| YOUR GOAL |
Print the listing exactly as it stands. Skip every picture.

====

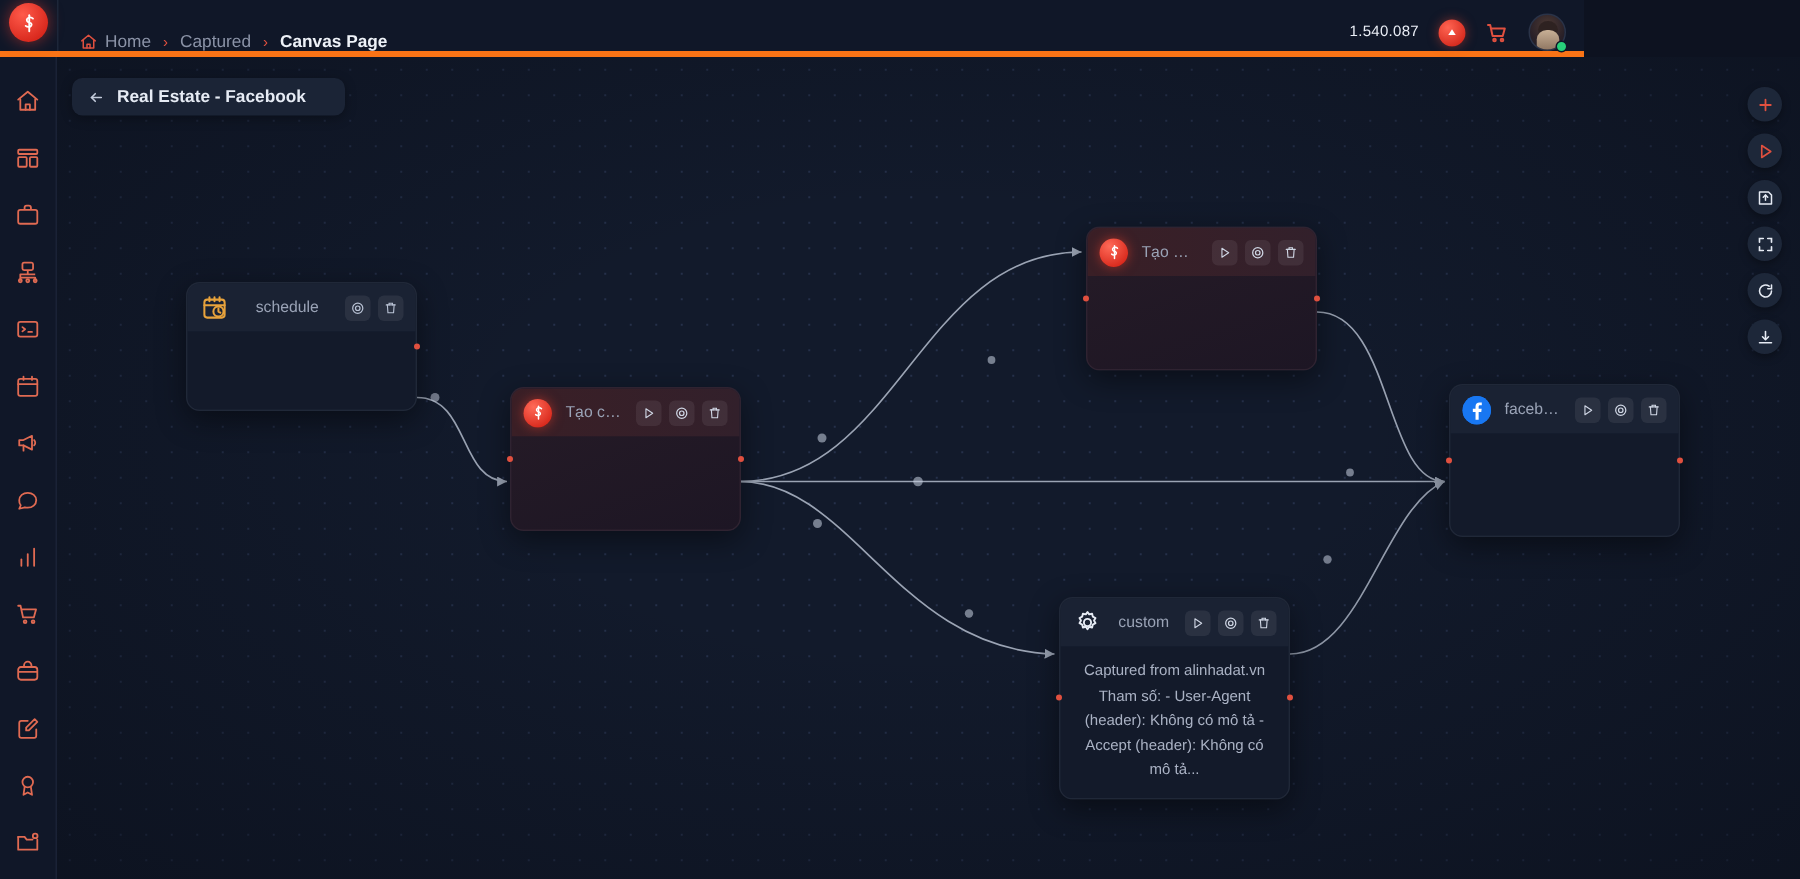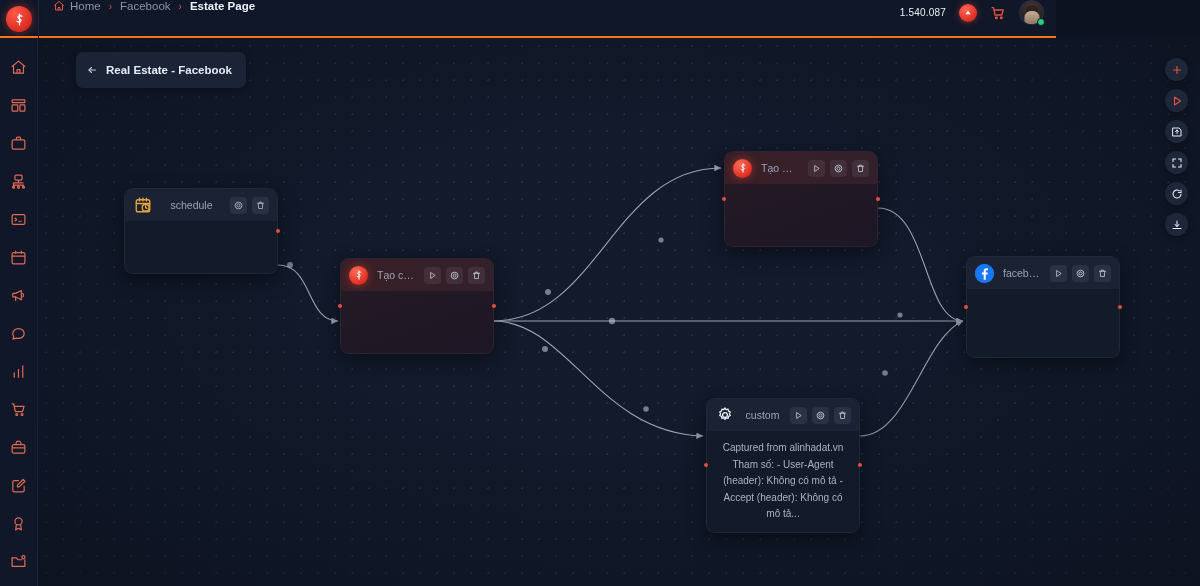"Home" .topbar { align-items: flex-start -> flex-end; border-bottom: 2px solid #f97316 -> 4px solid #f97316 }
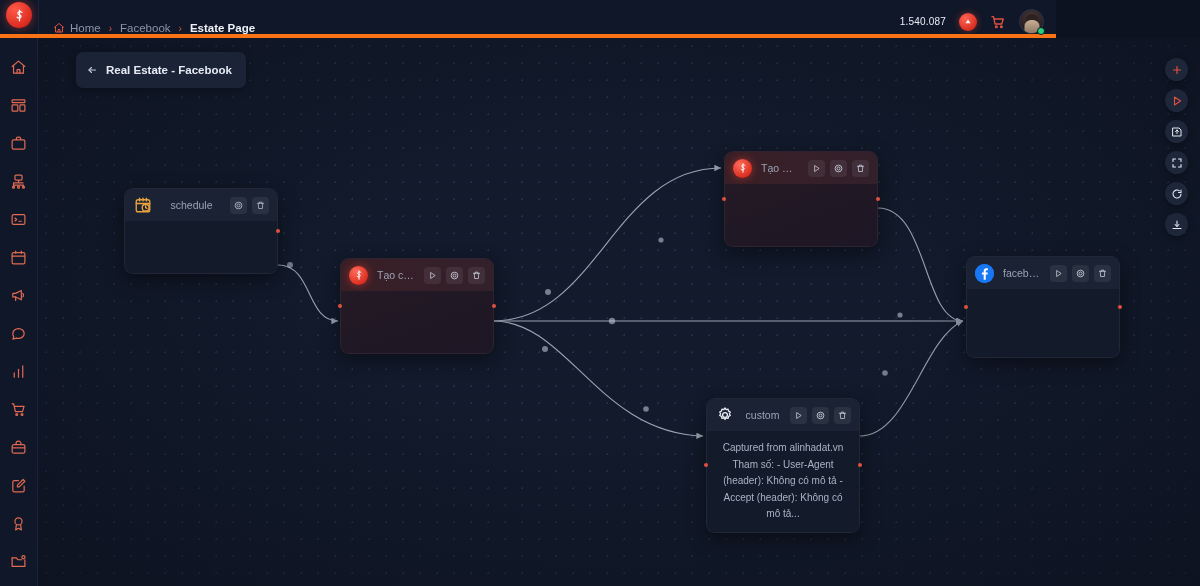"Facebook" span { text: Facebook -> Captured }
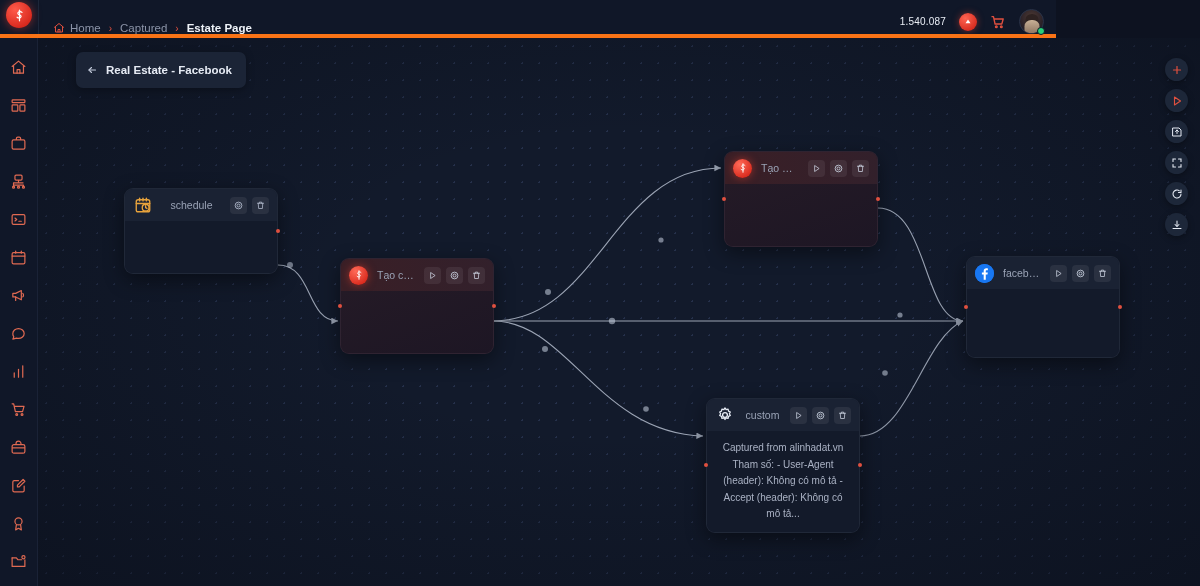"Estate Page" span { text: Estate -> Canvas }
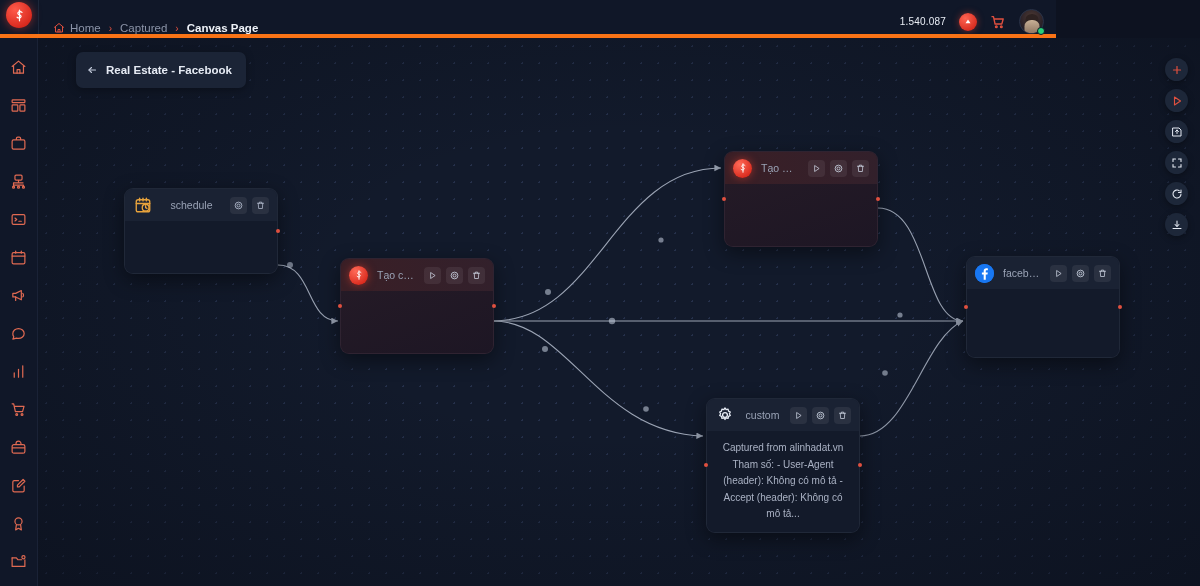"Real Estate - Facebook" .backpill { height: 36px -> 25px; left: 38px -> 10px; padding: 0 14px 0 10px -> 0 26px 0 10px }
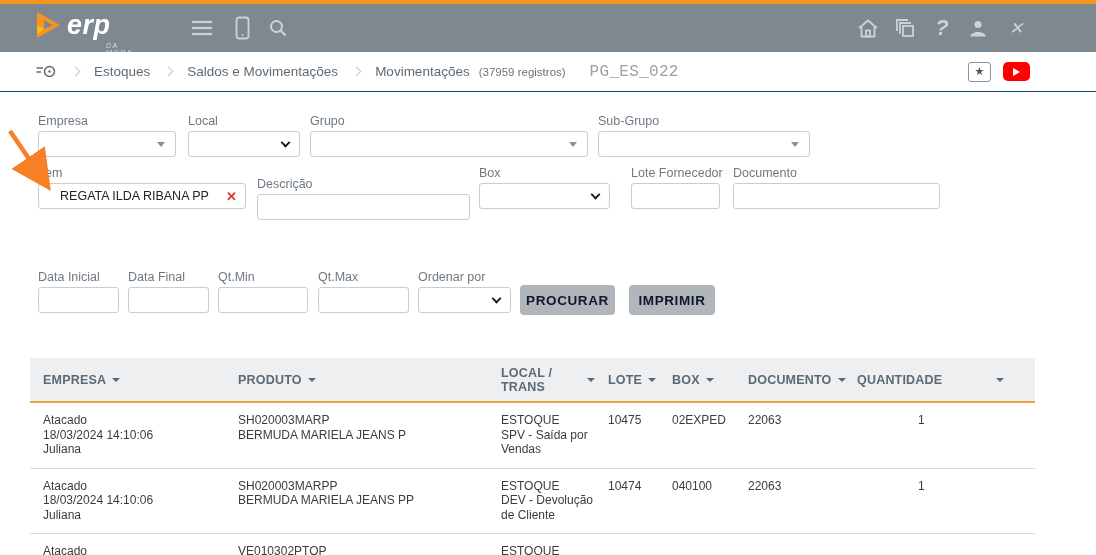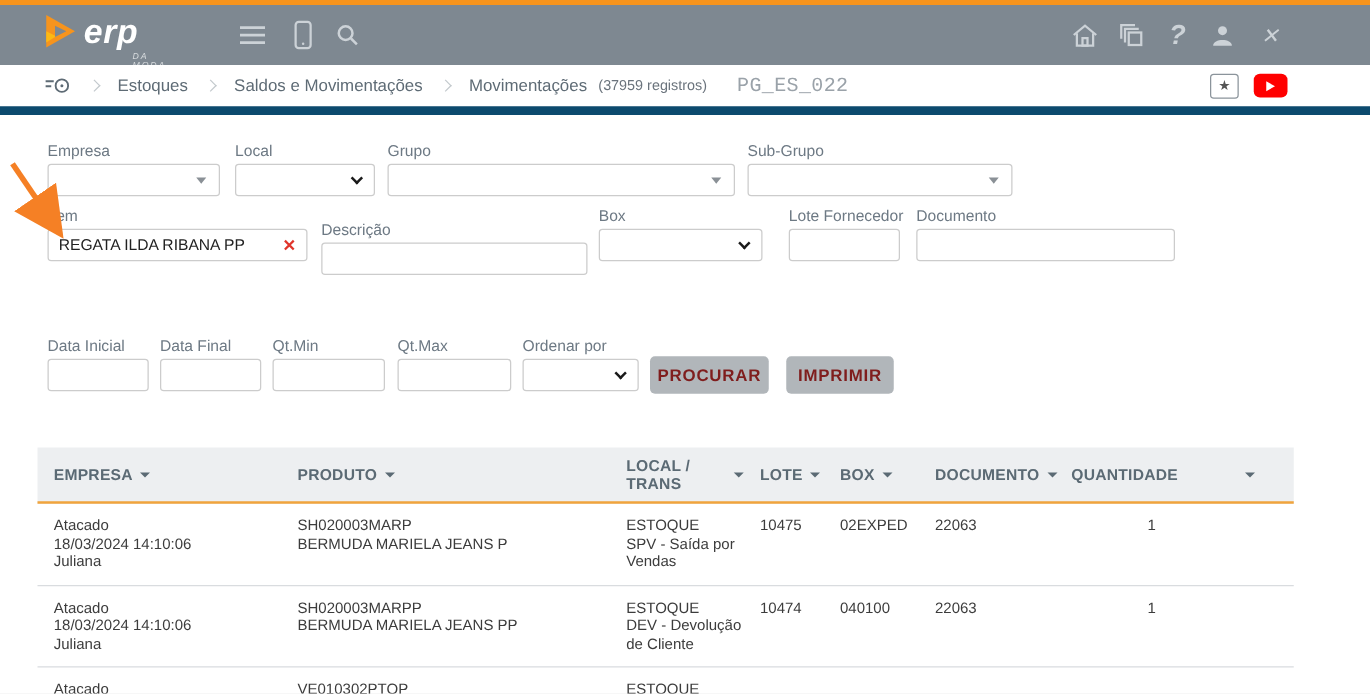"Estoques" .breadcrumb { border-bottom: 7px solid #0c4a6e -> 1px solid #0c4a6e }
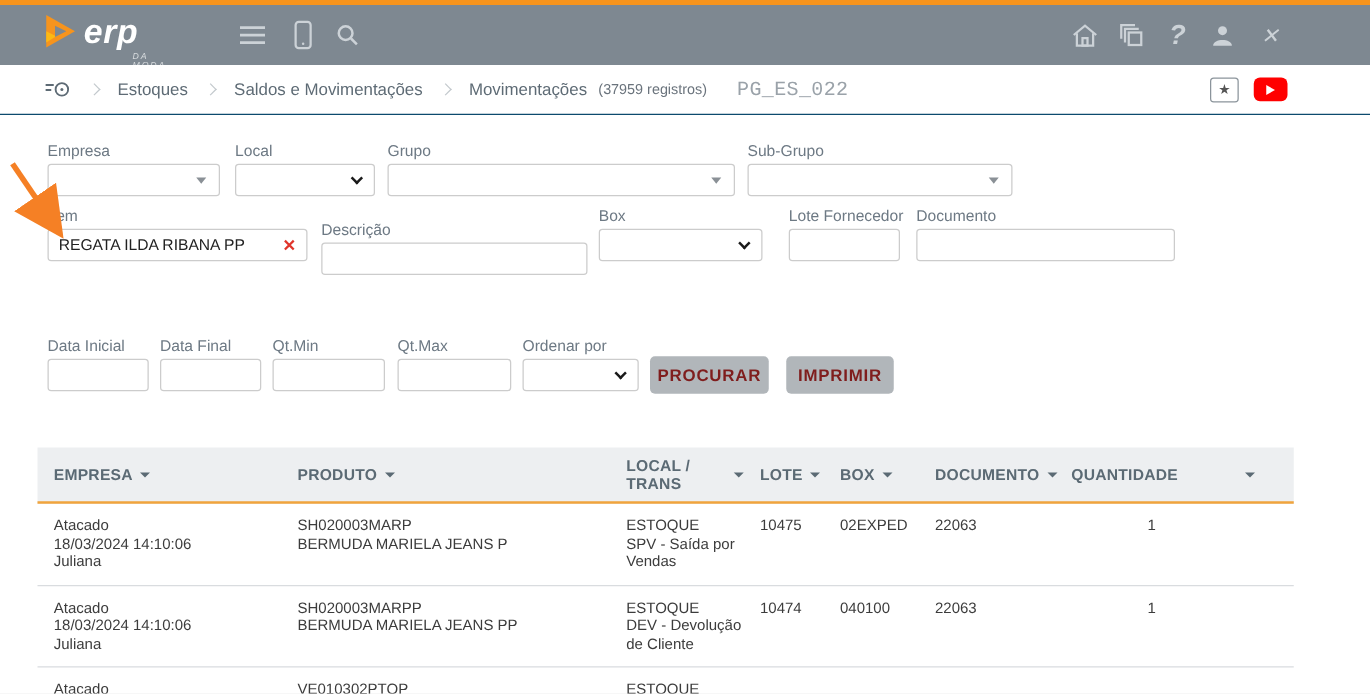"REGATA ILDA RIBANA PP" .itm-inp { text-align: none -> center }
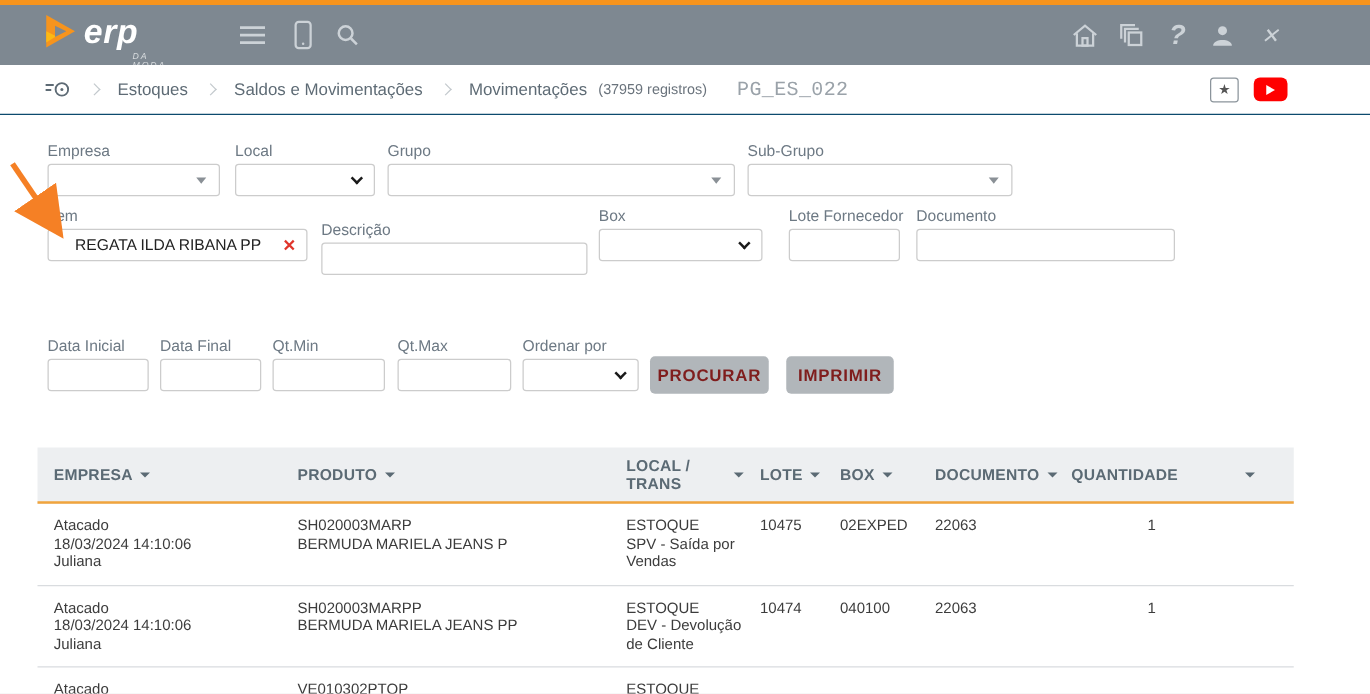"PROCURAR" .btn { color: #7f1d1d -> #0f172a }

====

| RESULT |
"Home" .topbar { align-items: flex-start -> flex-end; border-bottom: 2px solid #f97316 -> 4px solid #f97316 }
"Facebook" span { text: Facebook -> Captured }
"Estate Page" span { text: Estate -> Canvas }
"Real Estate - Facebook" .backpill { height: 36px -> 25px; left: 38px -> 10px; padding: 0 14px 0 10px -> 0 26px 0 10px }
"Estoques" .breadcrumb { border-bottom: 7px solid #0c4a6e -> 1px solid #0c4a6e }
"REGATA ILDA RIBANA PP" .itm-inp { text-align: none -> center }
"PROCURAR" .btn { color: #7f1d1d -> #0f172a }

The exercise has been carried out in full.